◆ **ABOUT THIS EXERCISE**: Pictures must be dropped from the copy of the entries below; all else is returned exactly.

◆ **RECORDS SUPPLIED**:

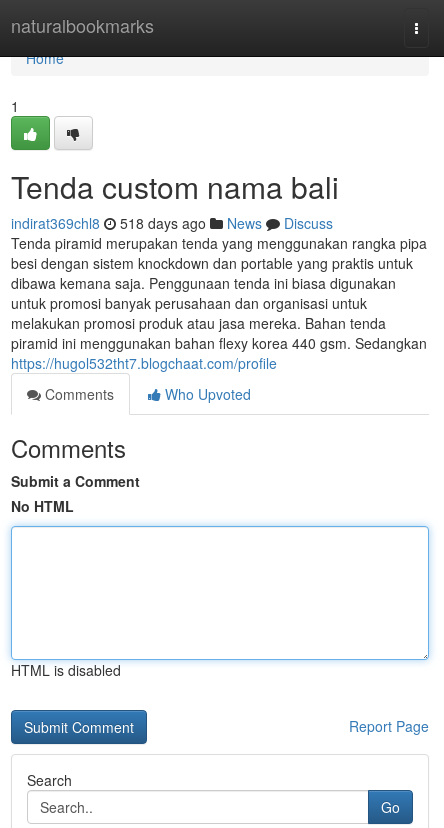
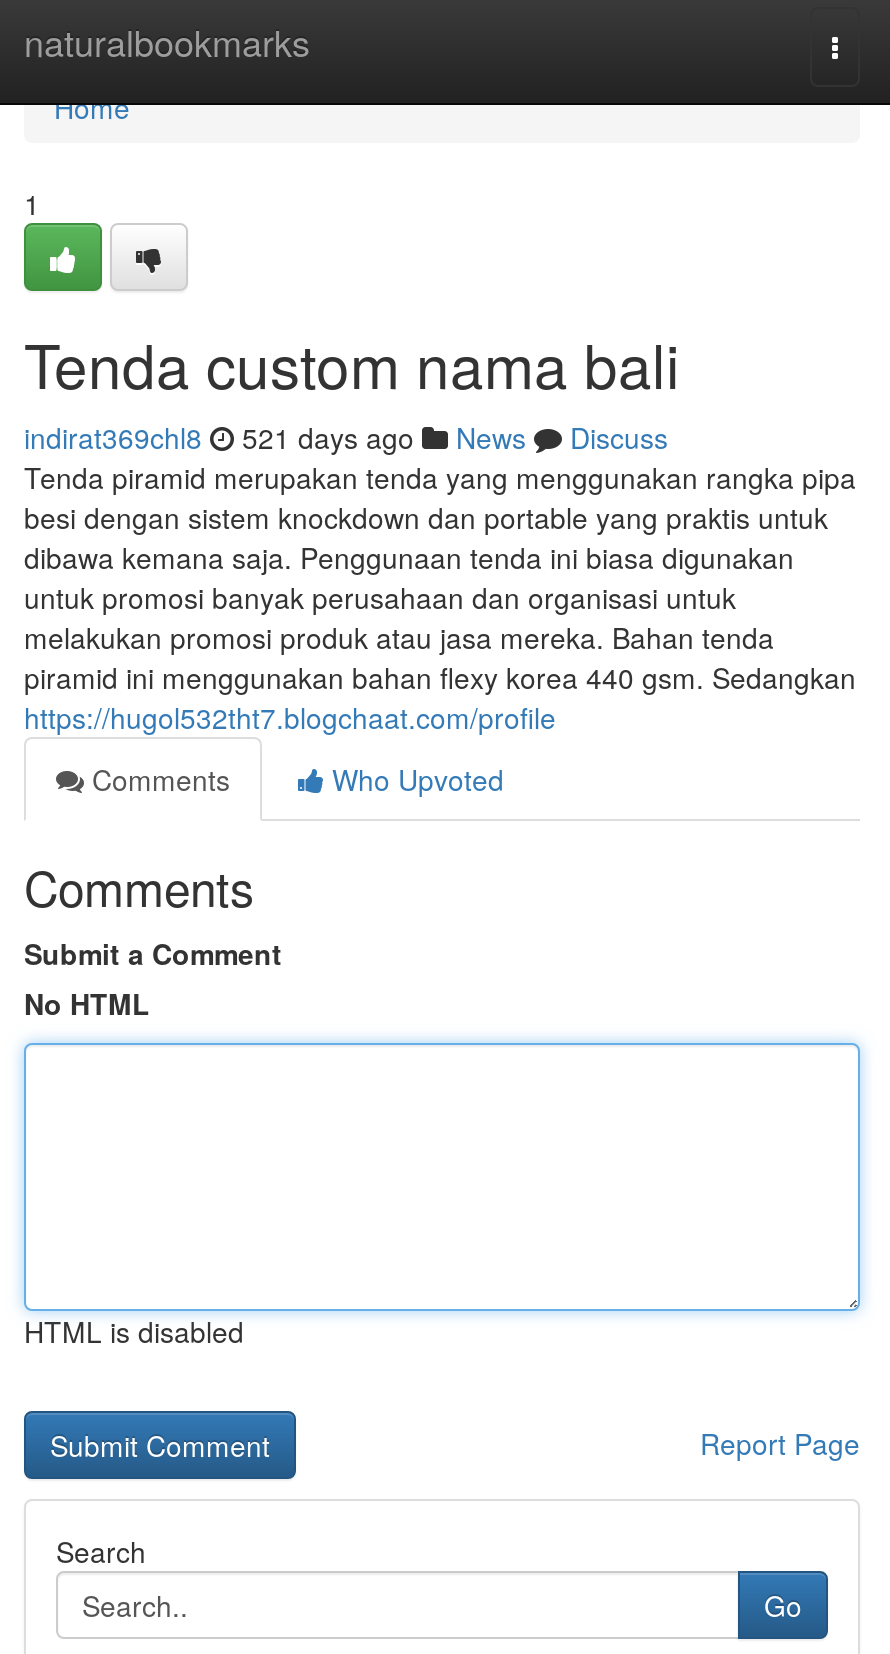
- indirat369chl8 518 days ago News Discuss
+ indirat369chl8 521 days ago News Discuss
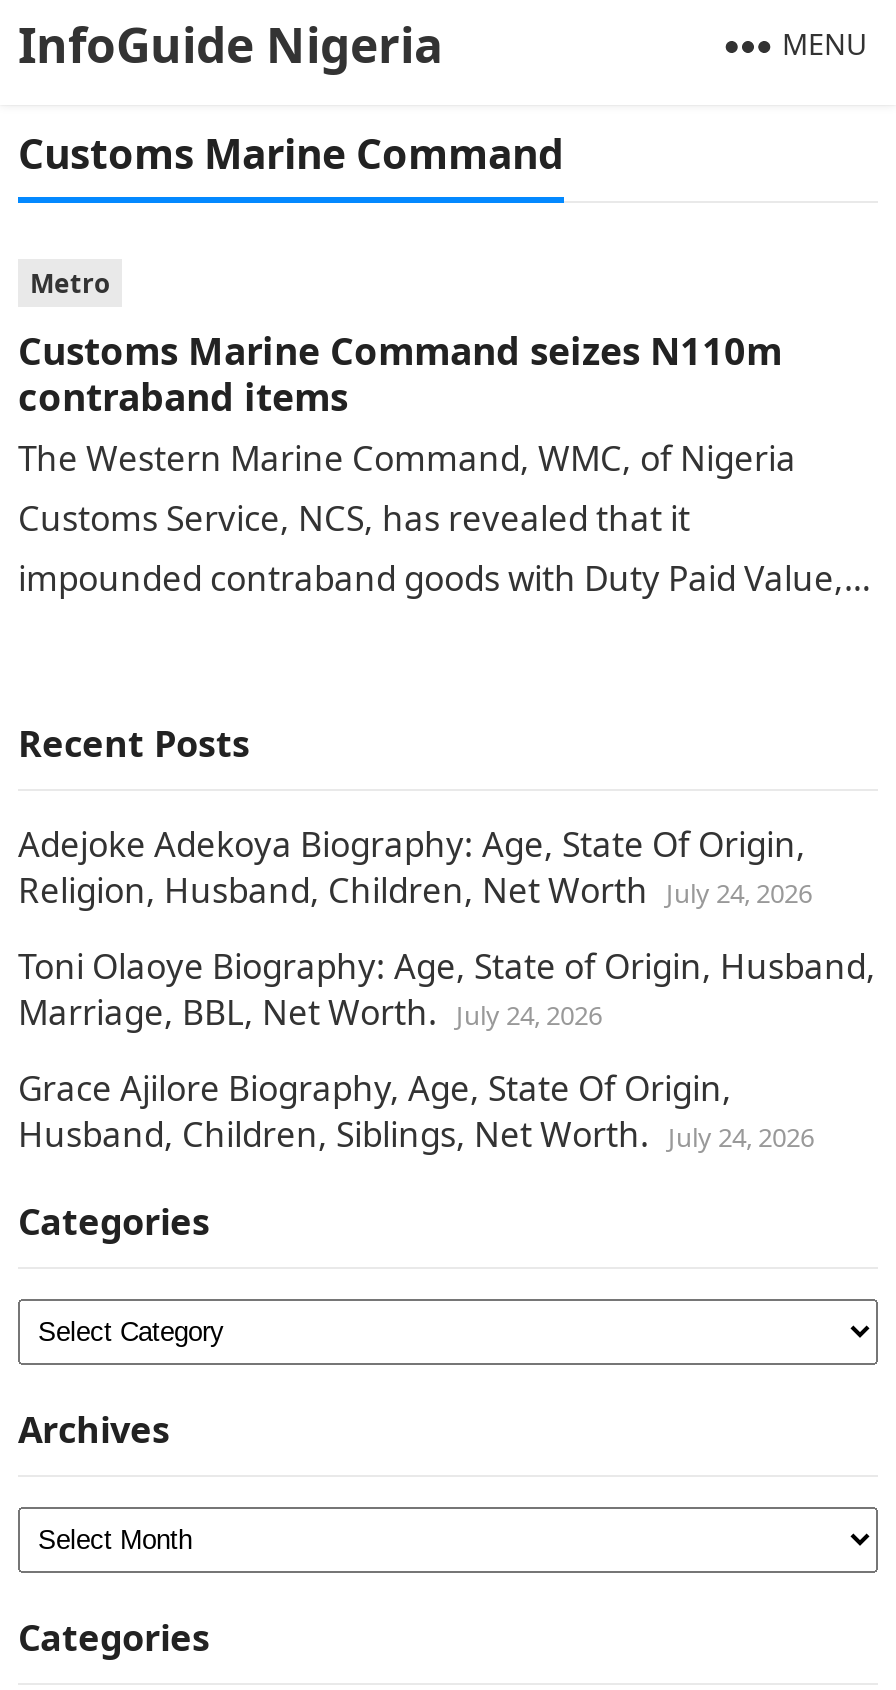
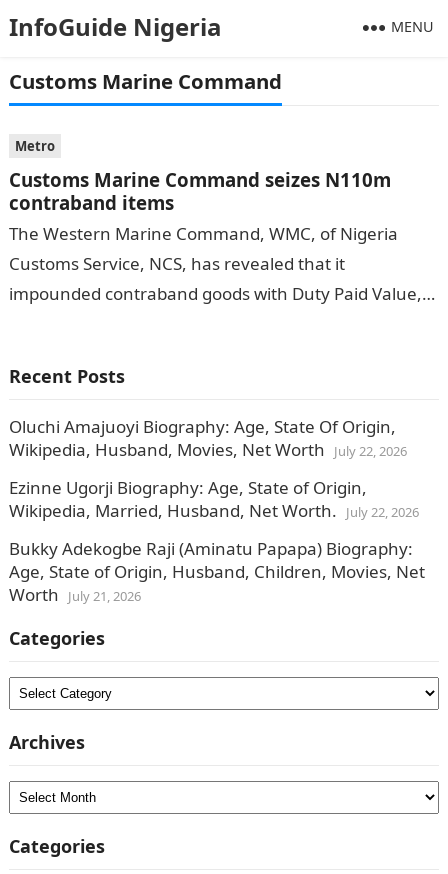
- Adejoke Adekoya Biography: Age, State Of Origin,
- Religion, Husband, Children, Net Worth July 24, 2026
+ Oluchi Amajuoyi Biography: Age, State Of Origin,
+ Wikipedia, Husband, Movies, Net Worth July 22, 2026

- Toni Olaoye Biography: Age, State of Origin, Husband,
- Marriage, BBL, Net Worth. July 24, 2026
+ Ezinne Ugorji Biography: Age, State of Origin,
+ Wikipedia, Married, Husband, Net Worth. July 22, 2026

- Grace Ajilore Biography, Age, State Of Origin,
- Husband, Children, Siblings, Net Worth. July 24, 2026
+ Bukky Adekogbe Raji (Aminatu Papapa) Biography:
+ Age, State of Origin, Husband, Children, Movies, Net
+ Worth July 21, 2026
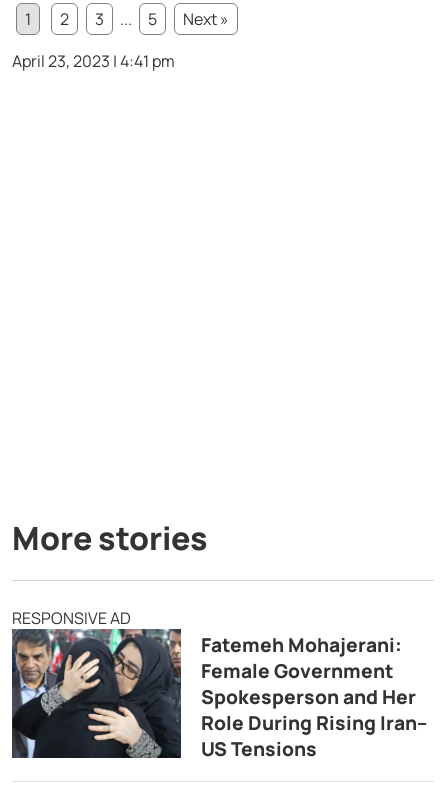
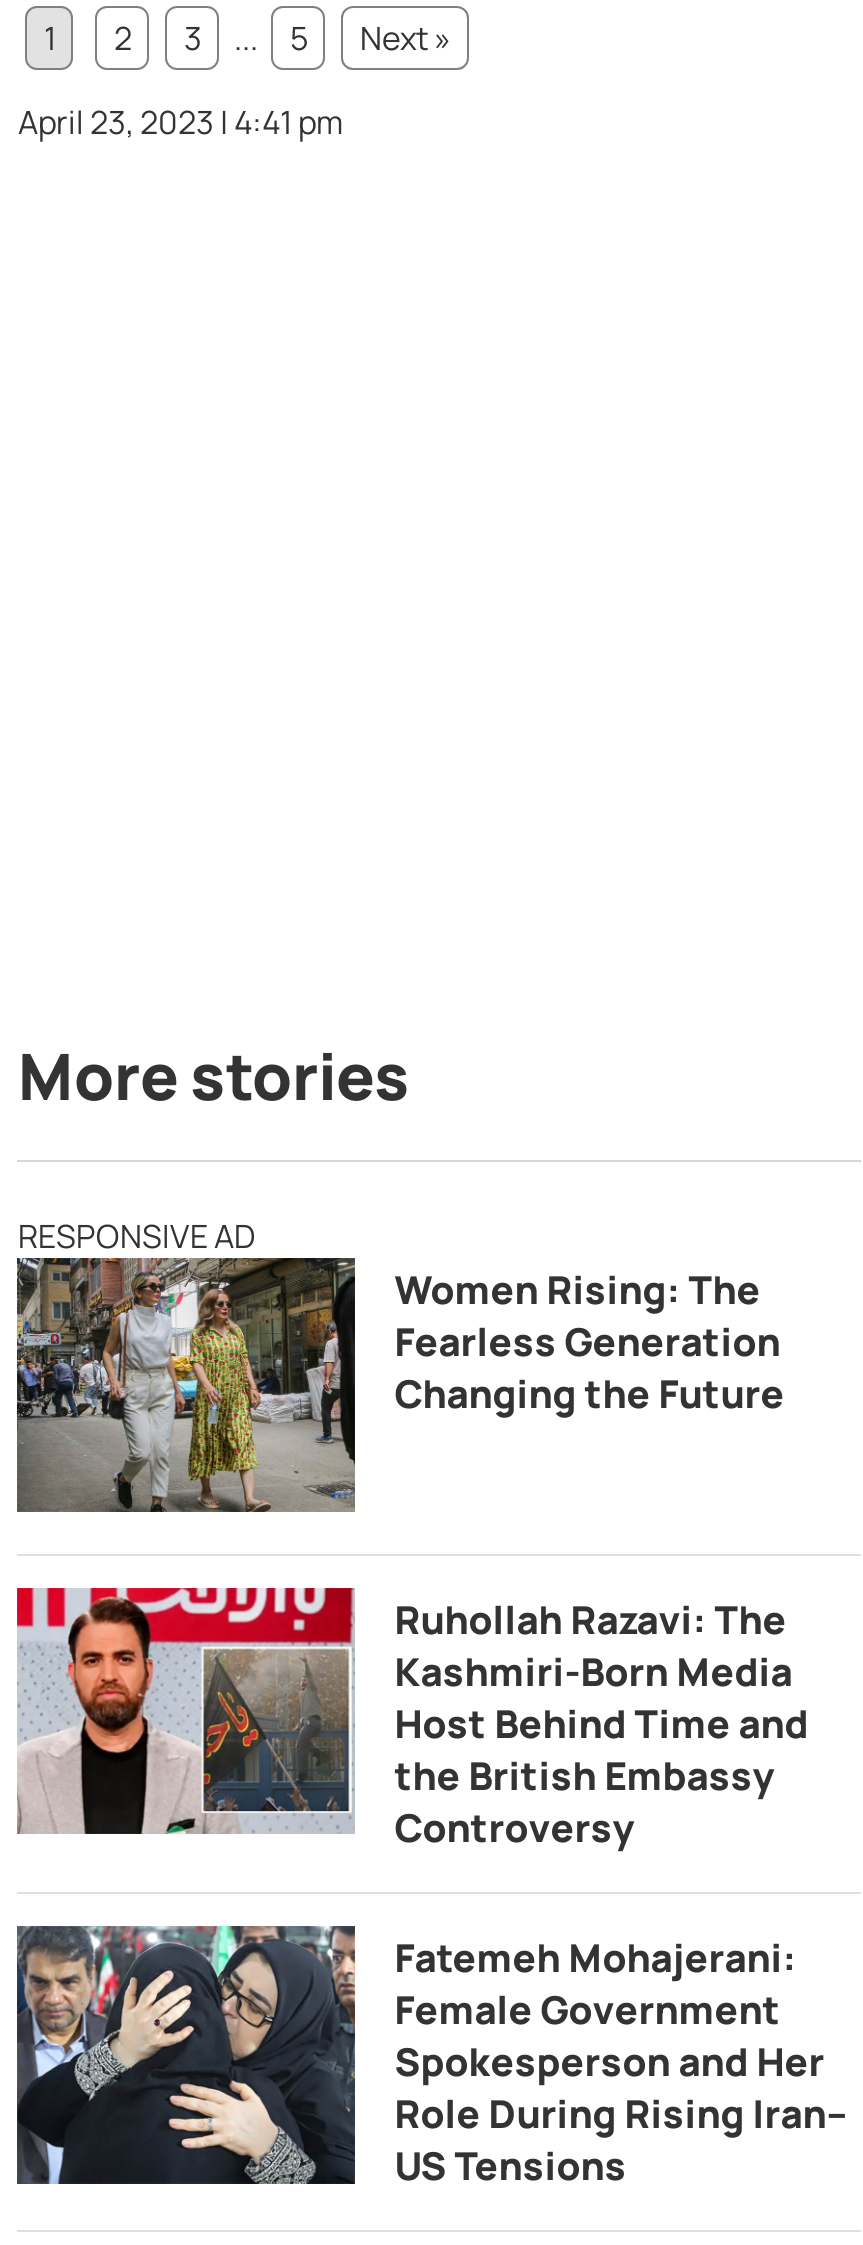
+ [image]
+ Women Rising: The
+ Fearless Generation
+ Changing the Future

+ [image]
+ Ruhollah Razavi: The
+ Kashmiri-Born Media
+ Host Behind Time and
+ the British Embassy
+ Controversy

◆ **ANSWER SPACE**:
- indirat369chl8 518 days ago News Discuss
+ indirat369chl8 521 days ago News Discuss
- Adejoke Adekoya Biography: Age, State Of Origin,
- Religion, Husband, Children, Net Worth July 24, 2026
+ Oluchi Amajuoyi Biography: Age, State Of Origin,
+ Wikipedia, Husband, Movies, Net Worth July 22, 2026

- Toni Olaoye Biography: Age, State of Origin, Husband,
- Marriage, BBL, Net Worth. July 24, 2026
+ Ezinne Ugorji Biography: Age, State of Origin,
+ Wikipedia, Married, Husband, Net Worth. July 22, 2026

- Grace Ajilore Biography, Age, State Of Origin,
- Husband, Children, Siblings, Net Worth. July 24, 2026
+ Bukky Adekogbe Raji (Aminatu Papapa) Biography:
+ Age, State of Origin, Husband, Children, Movies, Net
+ Worth July 21, 2026
+ [image]
+ Women Rising: The
+ Fearless Generation
+ Changing the Future

+ [image]
+ Ruhollah Razavi: The
+ Kashmiri-Born Media
+ Host Behind Time and
+ the British Embassy
+ Controversy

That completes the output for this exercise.